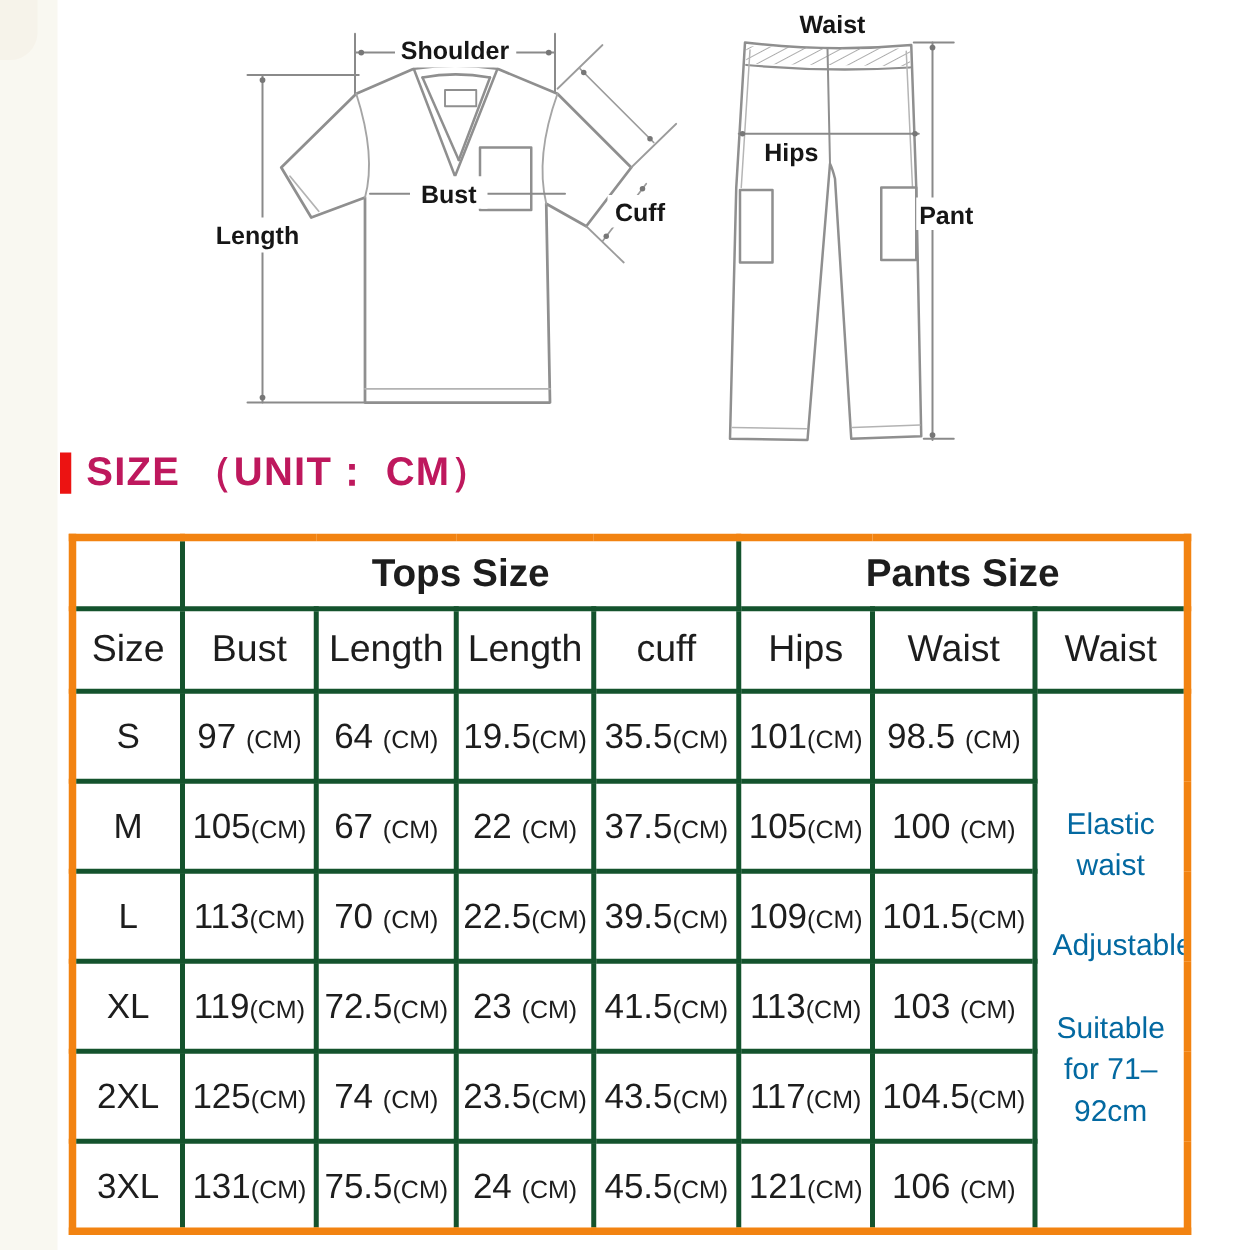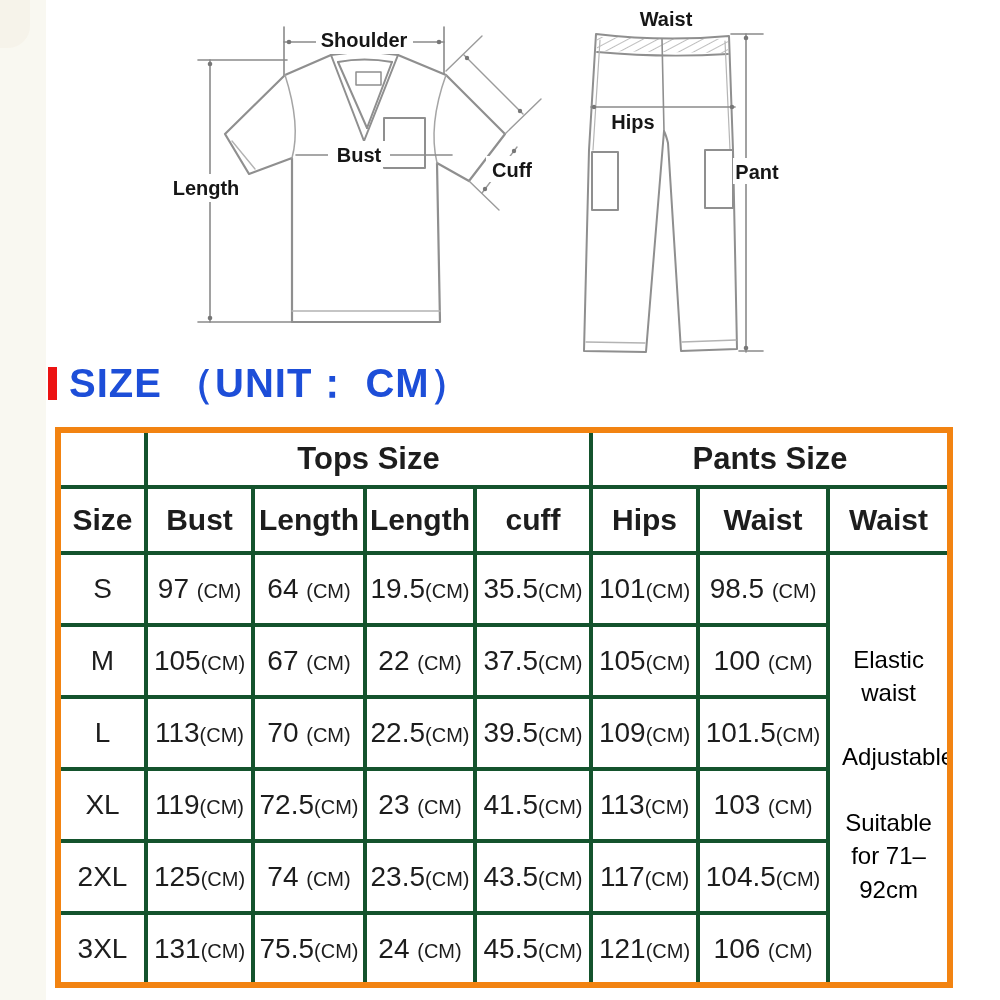"SIZE （UNIT： CM）" .heading .txt { color: #1d4ed8 -> #be185d; font-size: 40px -> 32px }
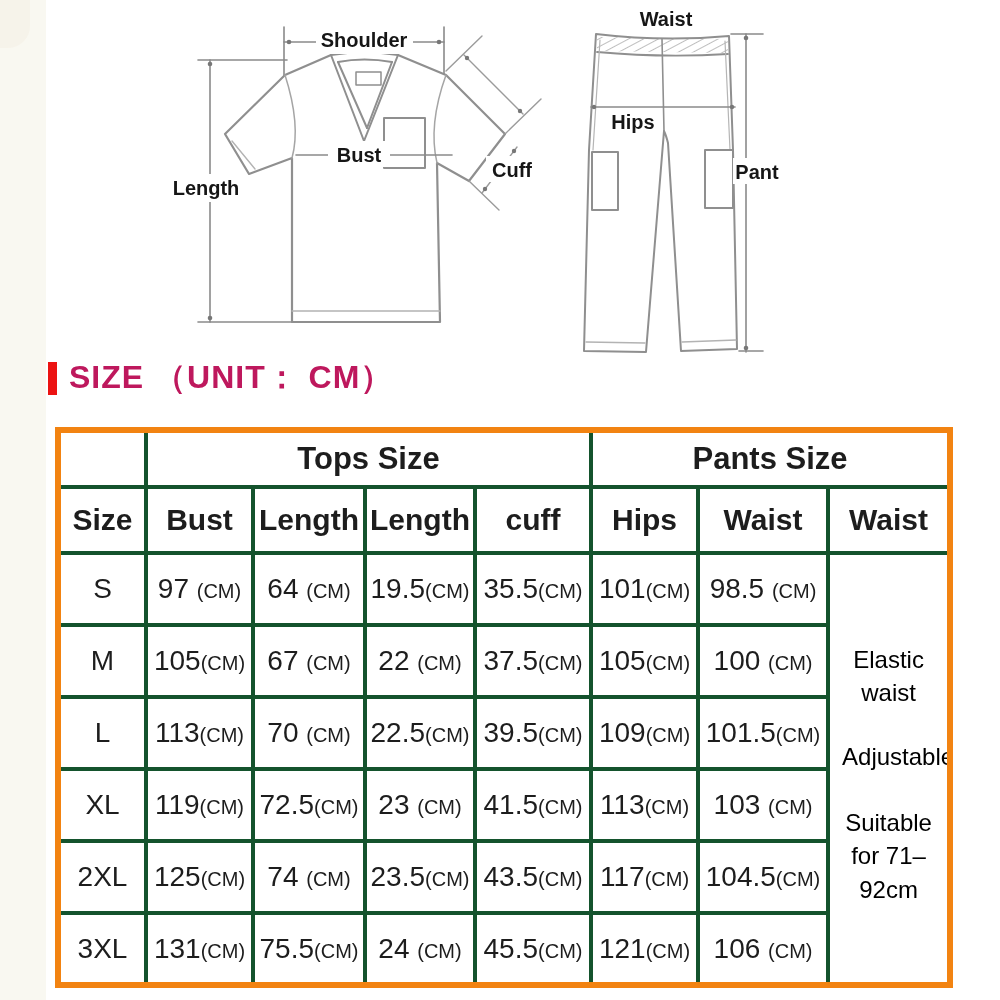"Size" td.col-head { font-weight: bold -> normal }
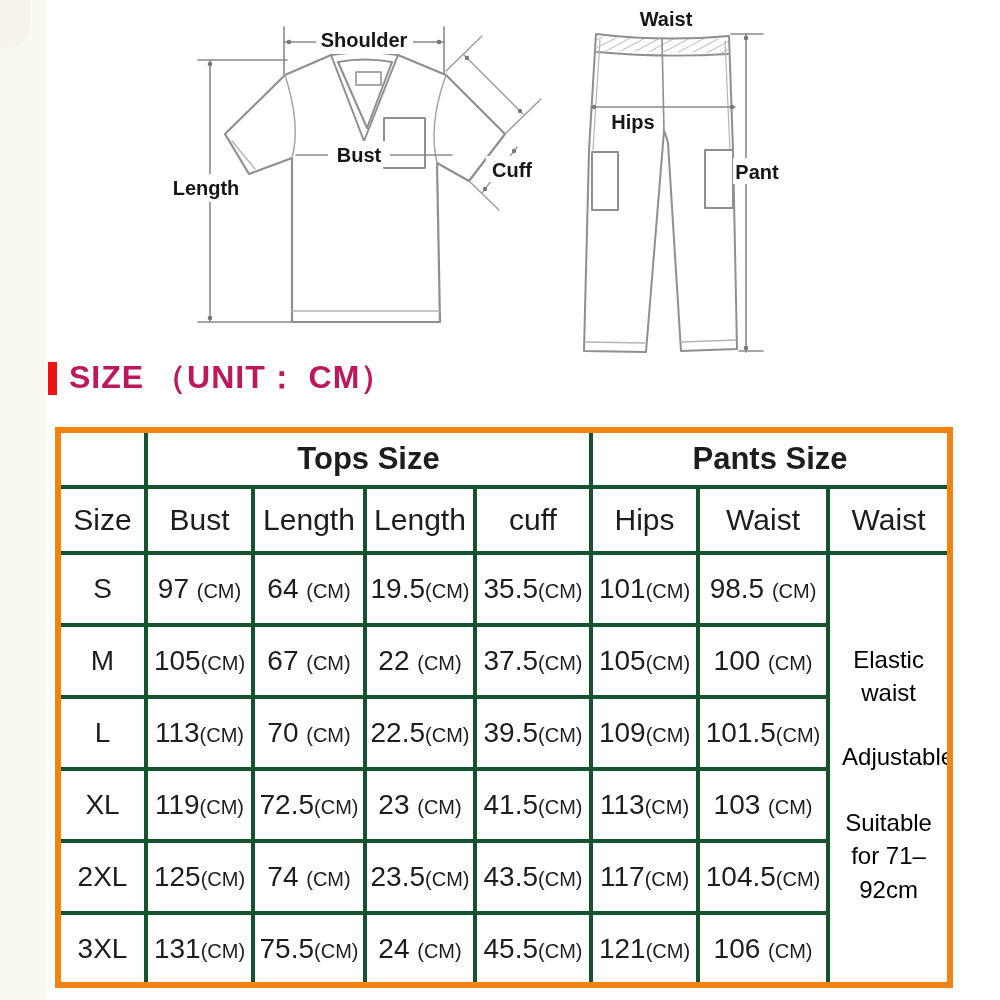"Elastic waist" .waist-notes { color: #000000 -> #0369a1 }
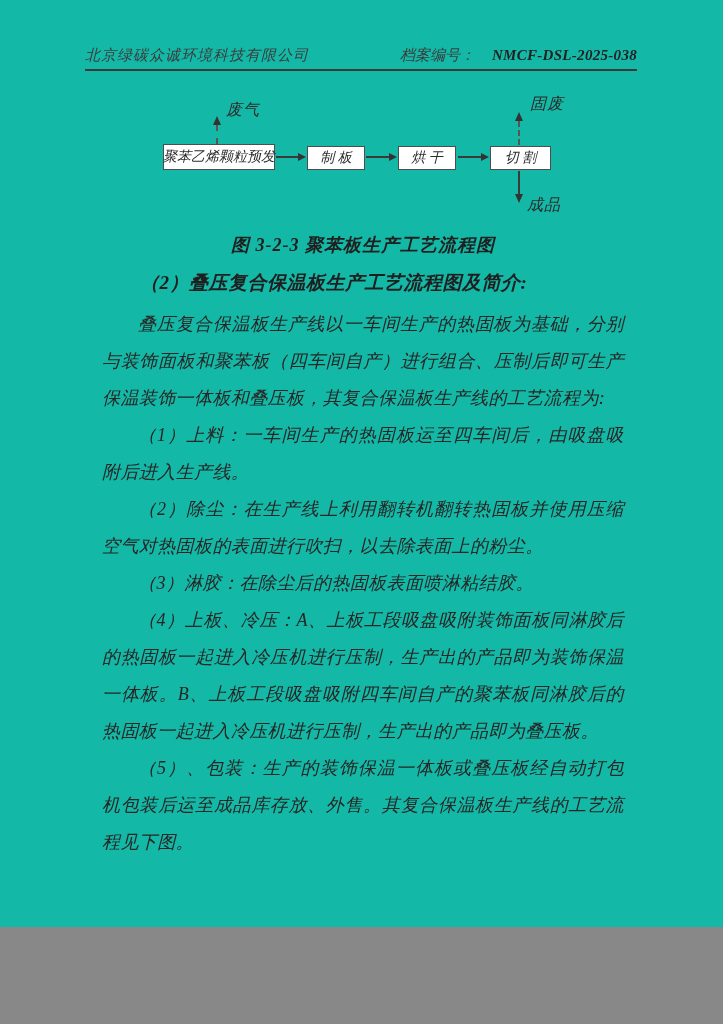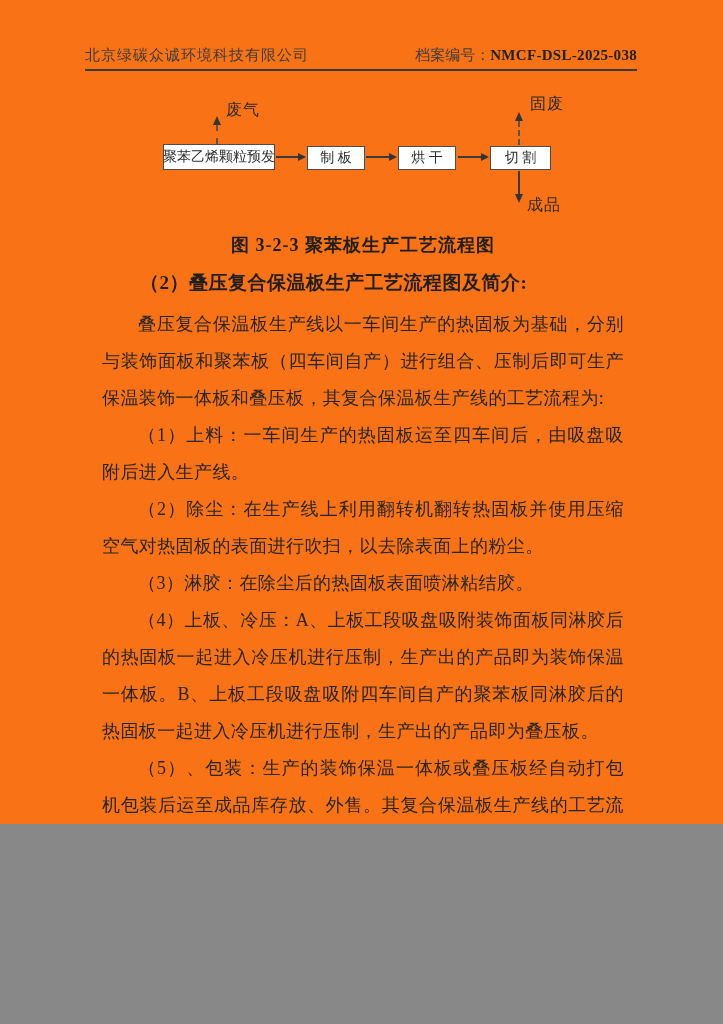"北京绿碳众诚环境科技有限公司" .page { background: #f97316 -> #14b8a6; font-style: none -> italic; height: 824px -> 927px }
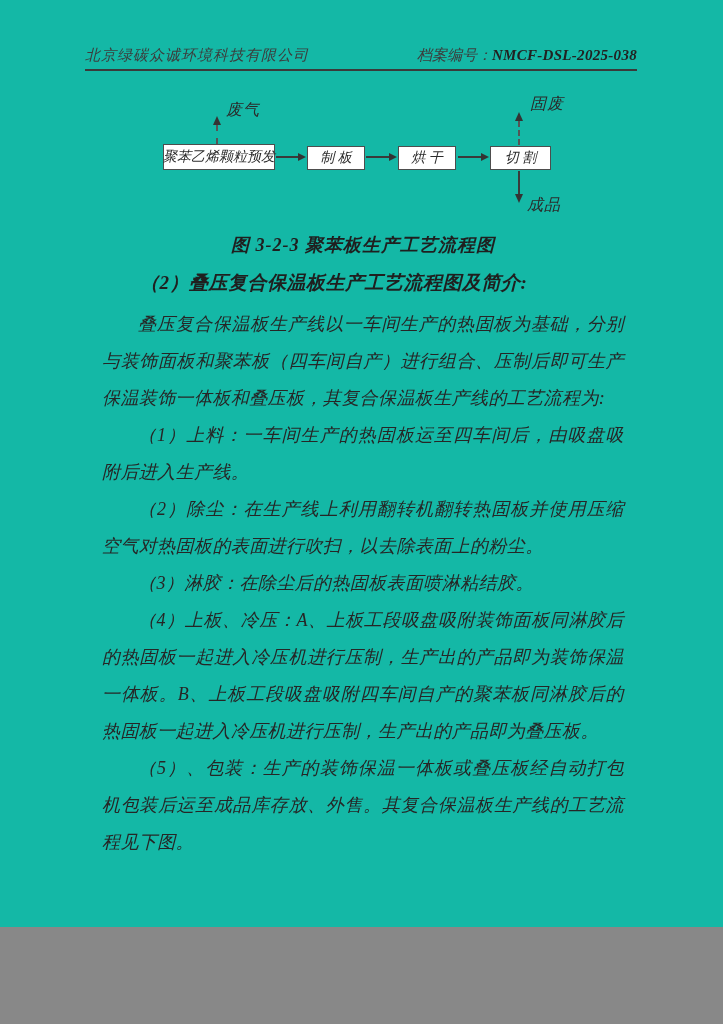"档案编号：" .header .docgroup { gap: 0 -> 17px }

## What this task involves
Reprint the data verbatim, pictures excluded.

## Task response
"SIZE （UNIT： CM）" .heading .txt { color: #1d4ed8 -> #be185d; font-size: 40px -> 32px }
"Size" td.col-head { font-weight: bold -> normal }
"Elastic waist" .waist-notes { color: #000000 -> #0369a1 }
"北京绿碳众诚环境科技有限公司" .page { background: #f97316 -> #14b8a6; font-style: none -> italic; height: 824px -> 927px }
"档案编号：" .header .docgroup { gap: 0 -> 17px }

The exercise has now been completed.